9. The supply chain big data management method based on a cloud computing platform according to claim 5, characterized in that, The steps involved in real-time monitoring and parsing of text data streams from social media platforms, e-commerce review sections, and industry forums, extracting keywords, sentiment values, and discussion popularity indices related to customized products, and capturing real-time promotional information from competitors to construct quantitative indicators representing instantaneous market sentiment and competitive landscape include: Source identification and user behavior pattern analysis are performed on text data streams to identify users or accounts with abnormal behavior characteristics; The text data published by the user or account is evaluated for content authenticity to obtain the content authenticity evaluation result. The content authenticity evaluation includes consistency checks between the text content and historical data, cross-validation of multi-source information, and semantic consistency analysis. Based on the content authenticity assessment results, false information, malicious comments, or paid commenters in the text data stream are identified, and the text data stream is filtered or downgraded according to a preset reliability threshold. For filtered or downweighted text data streams, extract keywords, sentiment values, and discussion popularity indices related to customized products, and capture real-time promotional information from competitors to construct quantitative indicators that characterize instantaneous market sentiment and competitive landscape.
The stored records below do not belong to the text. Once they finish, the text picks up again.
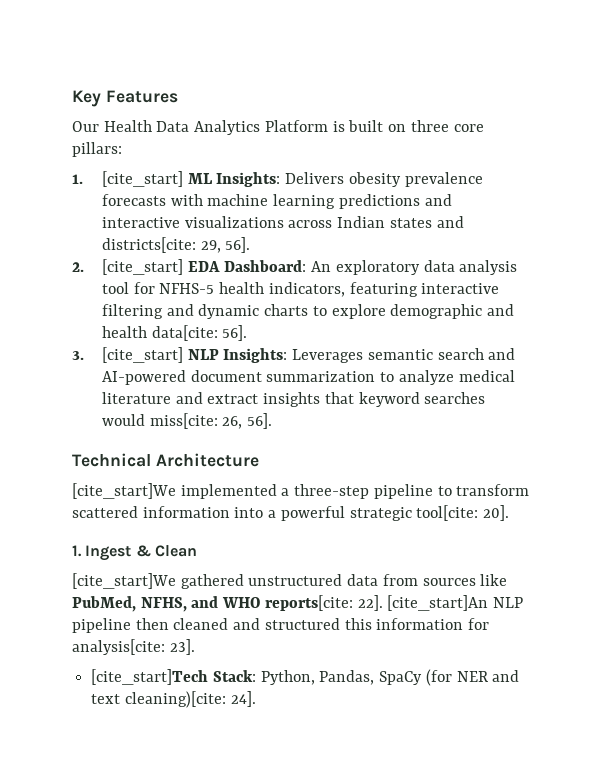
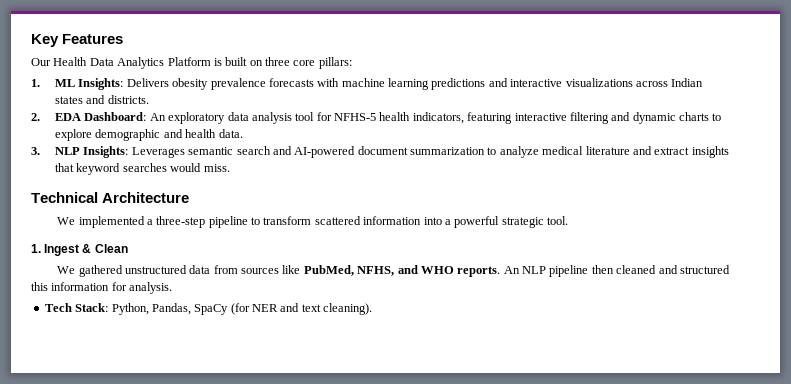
- 1. [cite_start] ML Insights: Delivers obesity prevalence forecasts with machine learning predictions and interactive visualizations across Indian states and districts[cite: 29, 56].
+ 1. ML Insights: Delivers obesity prevalence forecasts with machine learning predictions and interactive visualizations across Indian states and districts.
- 2. [cite_start] EDA Dashboard: An exploratory data analysis tool for NFHS-5 health indicators, featuring interactive filtering and dynamic charts to explore demographic and health data[cite: 56].
+ 2. EDA Dashboard: An exploratory data analysis tool for NFHS-5 health indicators, featuring interactive filtering and dynamic charts to explore demographic and health data.
- 3. [cite_start] NLP Insights: Leverages semantic search and AI-powered document summarization to analyze medical literature and extract insights that keyword searches would miss[cite: 26, 56].
+ 3. NLP Insights: Leverages semantic search and AI-powered document summarization to analyze medical literature and extract insights that keyword searches would miss.
- [cite_start]We implemented a three-step pipeline to transform scattered information into a powerful strategic tool[cite: 20].
+ We implemented a three-step pipeline to transform scattered information into a powerful strategic tool.
- [cite_start]We gathered unstructured data from sources like PubMed, NFHS, and WHO reports[cite: 22]. [cite_start]An NLP pipeline then cleaned and structured this information for analysis[cite: 23].
- [cite_start]Tech Stack: Python, Pandas, SpaCy (for NER and text cleaning)[cite: 24].
+ We gathered unstructured data from sources like PubMed, NFHS, and WHO reports. An NLP pipeline then cleaned and structured this information for analysis.
+ Tech Stack: Python, Pandas, SpaCy (for NER and text cleaning).

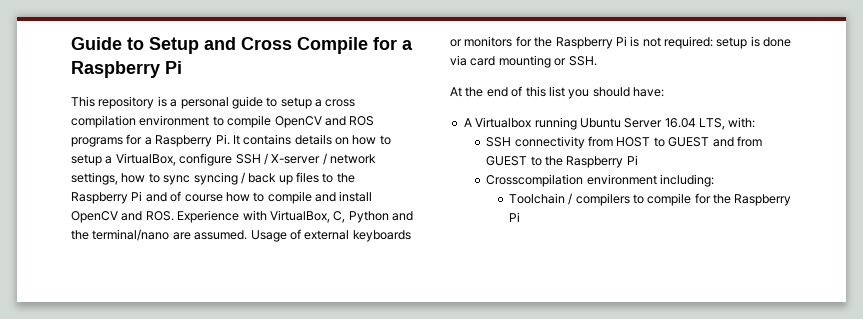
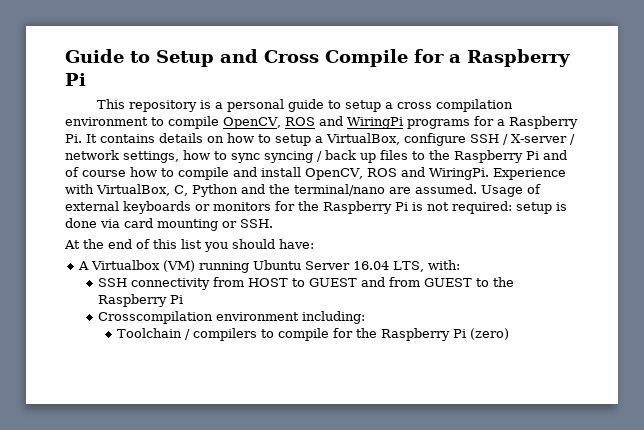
- This repository is a personal guide to setup a cross compilation environment to compile OpenCV and ROS programs for a Raspberry Pi. It contains details on how to setup a VirtualBox, configure SSH / X-server / network settings, how to sync syncing / back up files to the Raspberry Pi and of course how to compile and install OpenCV and ROS. Experience with VirtualBox, C, Python and the terminal/nano are assumed.
+ This repository is a personal guide to setup a cross compilation environment to compile OpenCV, ROS and WiringPi programs for a Raspberry Pi. It contains details on how to setup a VirtualBox, configure SSH / X-server / network settings, how to sync syncing / back up files to the Raspberry Pi and of course how to compile and install OpenCV, ROS and WiringPi. Experience with VirtualBox, C, Python and the terminal/nano are assumed.
- A Virtualbox running Ubuntu Server 16.04 LTS, with:
+ A Virtualbox (VM) running Ubuntu Server 16.04 LTS, with:
- Toolchain / compilers to compile for the Raspberry Pi
+ Toolchain / compilers to compile for the Raspberry Pi (zero)

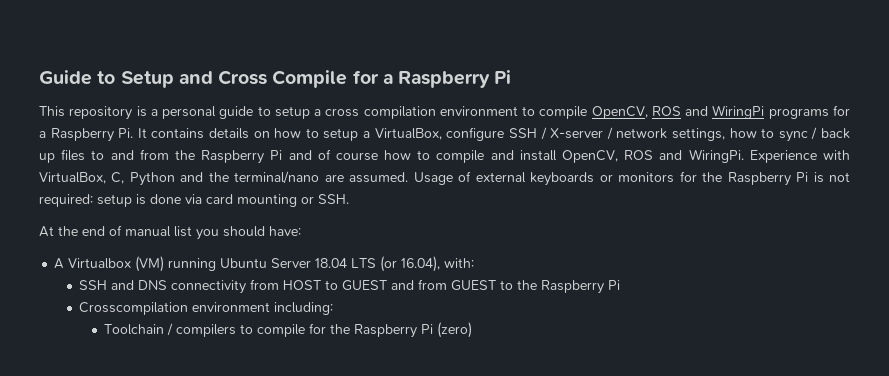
- This repository is a personal guide to setup a cross compilation environment to compile OpenCV, ROS and WiringPi programs for a Raspberry Pi. It contains details on how to setup a VirtualBox, configure SSH / X-server / network settings, how to sync syncing / back up files to the Raspberry Pi and of course how to compile and install OpenCV, ROS and WiringPi.
+ This repository is a personal guide to setup a cross compilation environment to compile OpenCV, ROS and WiringPi programs for a Raspberry Pi. It contains details on how to setup a VirtualBox, configure SSH / X-server / network settings, how to sync / back up files to and from the Raspberry Pi and of course how to compile and install OpenCV, ROS and WiringPi.
- At the end of this list you should have:
+ At the end of manual list you should have:
- A Virtualbox (VM) running Ubuntu Server 16.04 LTS, with:
+ A Virtualbox (VM) running Ubuntu Server 18.04 LTS (or 16.04), with:
- SSH connectivity from HOST to GUEST and from GUEST to the Raspberry Pi
+ SSH and DNS connectivity from HOST to GUEST and from GUEST to the Raspberry Pi

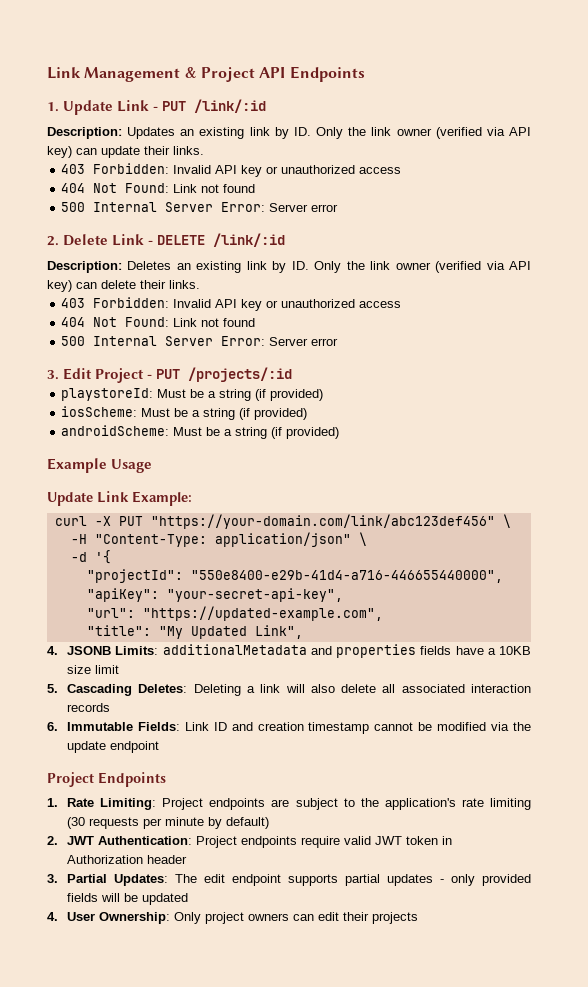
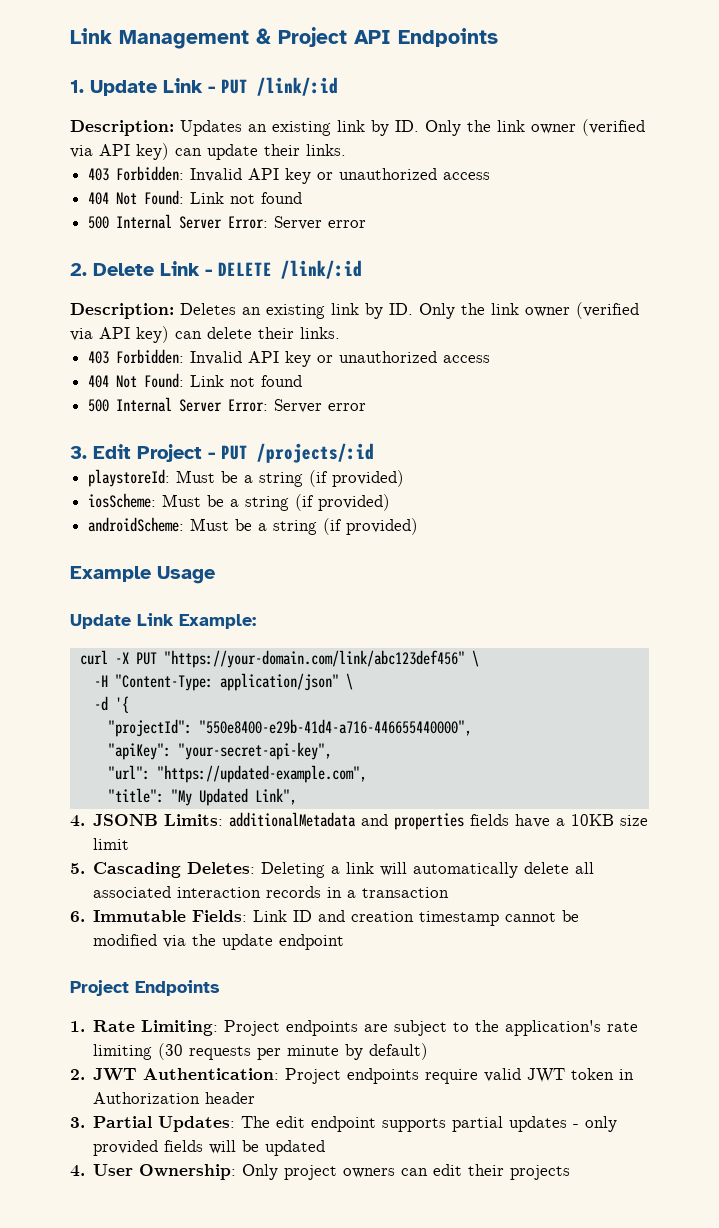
- 5. Cascading Deletes: Deleting a link will also delete all associated interaction records
+ 5. Cascading Deletes: Deleting a link will automatically delete all associated interaction records in a transaction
10. A supply chain big data management system based on a cloud computing platform, characterized in that, The system includes: The data receiving and normalization module is used to receive raw data streams from all parties in the supply chain in real time. The raw data streams include real-time sensing data, data from internal business systems of the enterprise, and data from external platforms. The module performs format checks and type identification on the raw data streams to obtain standardized supply chain data. The information view construction module is used to automatically identify and standardize the semantics of the supply chain data, and to associate and integrate it according to preset business logic to build a globally updated supply chain information view in real time. The intelligent decision analysis module is used to perform multi-dimensional intelligent analysis and calculation based on the supply chain information view, generate supply chain demand forecast results, adapt dynamic scheduling schemes to real-time working conditions, and supply chain risk early warning information. The decision execution driving module is used to transmit the supply chain demand forecast results, dynamic scheduling schemes, and supply chain risk warning information to the execution systems or operators at each link of the supply chain in real time, so as to drive the execution actions at each link of the supply chain and establish a mechanism to ensure information security and privacy, so as to support cross-enterprise information sharing within the authorized scope.